当时,他要是插手礼部尚书家的事,会不会就不是现在这个结果了!
深深一叹,镇国公招了暗卫。
“杀了礼部尚书。”
暗卫领命,转身执行。
才走,镇国公的心腹小厮走来。
“国公爷,宫里传出消息,新任礼部尚书定下来了。”
镇国公望着天,没动,只喃喃道:“定了谁的人?咱们的还是五皇子的?”
心腹小厮抿了抿嘴,“窦良回来了。”
镇国公望天的眼珠,就差点掉出来。
一脸震惊看向心腹小厮,“谁?”
心腹小厮惶惶低头,“窦良。”
镇国公差点一口气没提上来,倒栽葱从背后栽下游廊去。
窦良!
那个阴魂不散的窦良。
他好不容易把人弄到青海那个边远的地方,怎么就又回来了!
窦良对他的针对,简直到了他连喘气都是错误的地步。
“确定?”镇国公声音颤抖。
小厮点头,“确定。

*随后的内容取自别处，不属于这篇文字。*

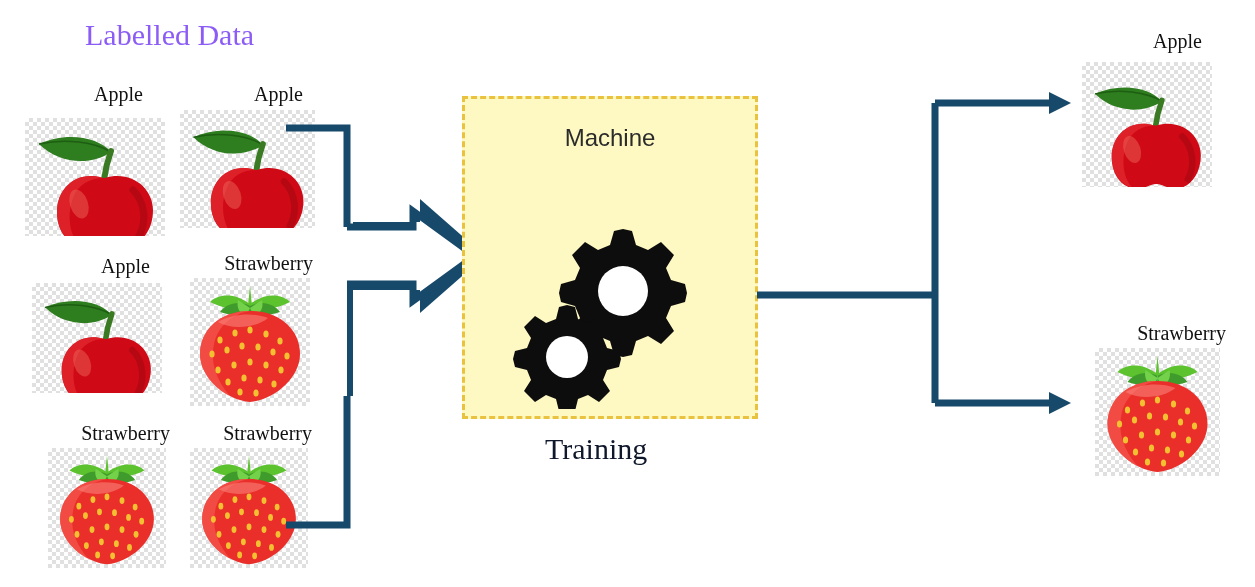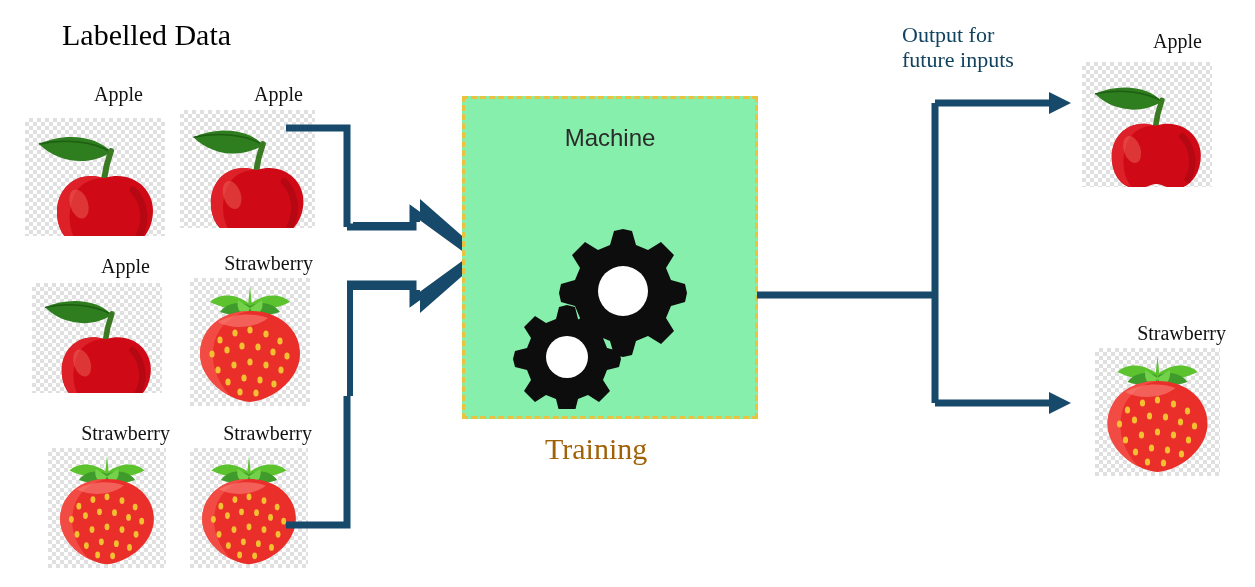"Labelled Data" .heading { color: #000000 -> #8b5cf6; margin-left: none -> 23px }
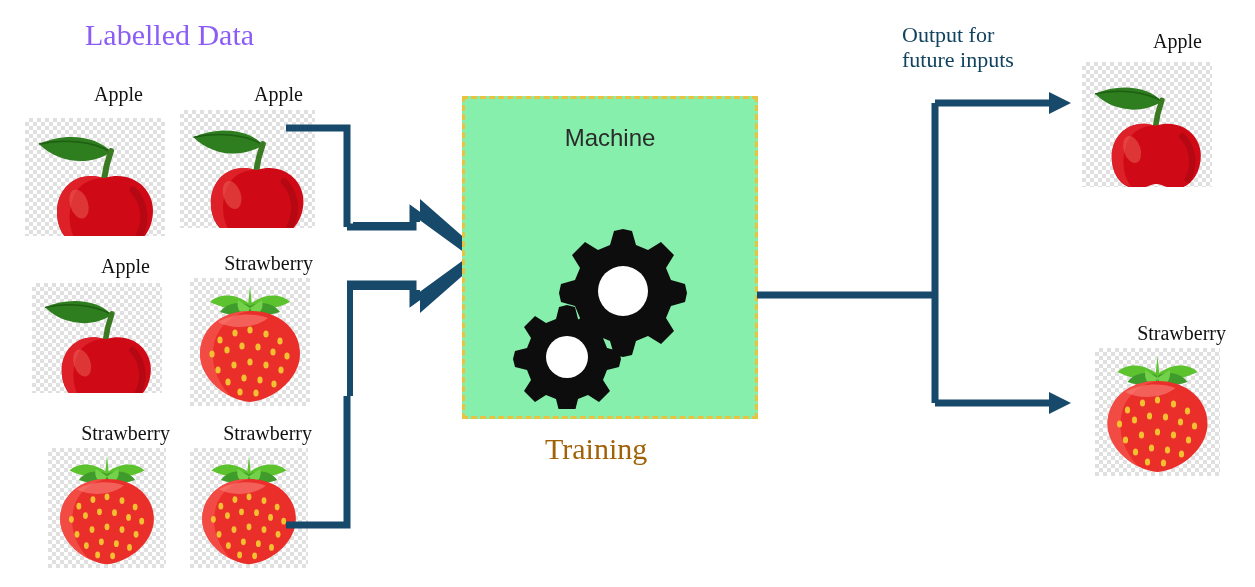"Output for" div.out-note { html: <div> <div>Output for</div> <div>future inputs</div> </div> -> none }
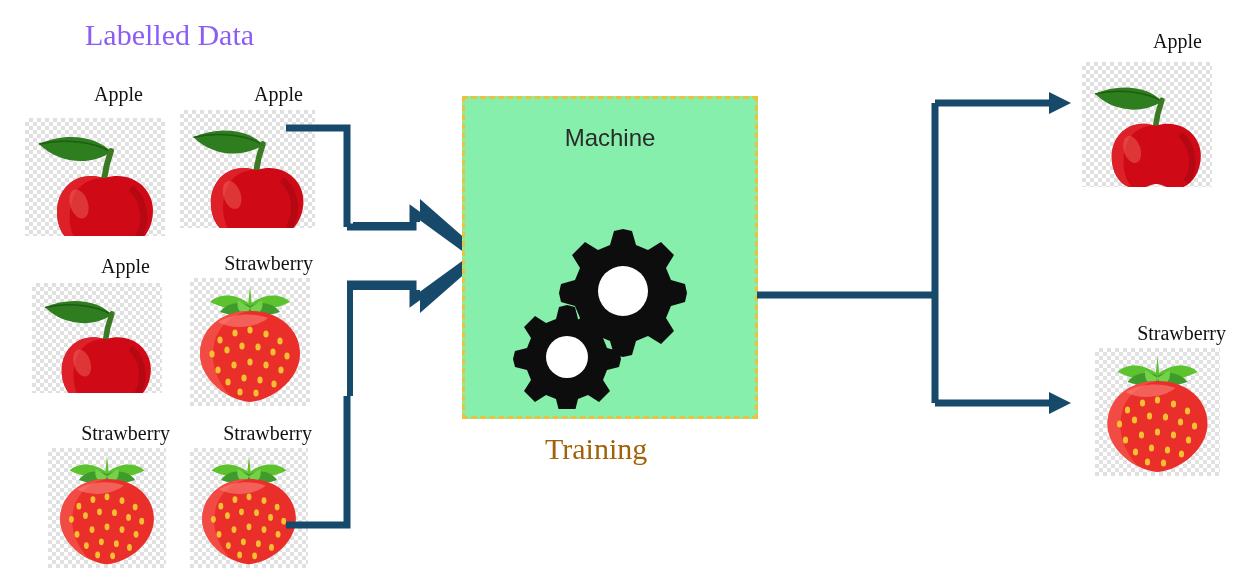"Machine" .model-box { background: #86efac -> #fef9c3 }
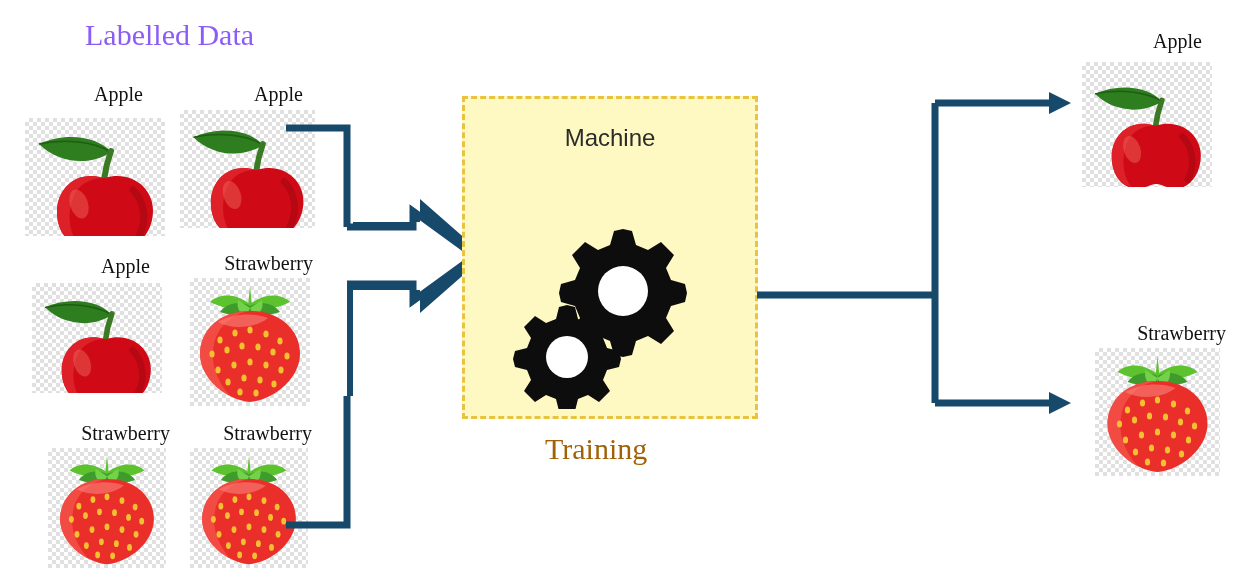"Training" .training { color: #a16207 -> #0f172a }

”
忽然,镇国公觉得,他最该暗杀的人,不是那个被流放的礼部尚书,而是这个即将上任的礼部尚书,窦良。
恨不得捏死的人,他却不能真的下手。
谁都知道他和窦良之间的关系,这个时候,窦良要是出事,大家第一个想到他。
更要命的是,作为礼部尚书,窦良一身武艺,比苏清这个征战沙场的都精湛,他就是有心暗杀,怕也是铩羽而归。
到时候再被窦良给来个活捉,那才是送上门的大礼!
而此时,容恒正在书房揉着眉心,“王妃回来了吗?”
长青同情的看着他家殿下,摇头,“没有!”
自从那日宫门口一别,殿下再也没有见到王妃了!
当天,王妃明明是在宫门口等殿下的,结果等殿下从宫里出来,宫门口就只剩下被卸了马的车辇和马夫。
王妃和马不见了。
说是军营里出了事。
当时,殿下就冲到平阳军营,可连大门都没进去。
军营里,一派井然有序,不像是出了事的样子。
守门的却说:将军有令,不得放行任何非平阳军的人。
他们只好在大门口等。
结果从太阳等到星星月亮,再从星星月亮等到太阳,也没等到王妃。
倒是福星一脸憔悴跑出来带话,王妃让殿下回府等着。
这一等,就是五天!
他家殿下瘦的都要形销骨立了。
推了一推桌边的排骨汤,长青心疼道:“殿下,好歹吃点吧。”
容恒摇摇头,“没胃口,你说,军营里到底出了什么事?”
长青为难的摇头。
这个,奴才哪知道啊。
您去问陛下,陛下不都说,军事机密不可泄露吗!
“殿下,眨眼北燕使臣就到了,您这不吃不喝的,到时候怎么去完成王妃的任务啊!”长青变着法的哄劝容恒。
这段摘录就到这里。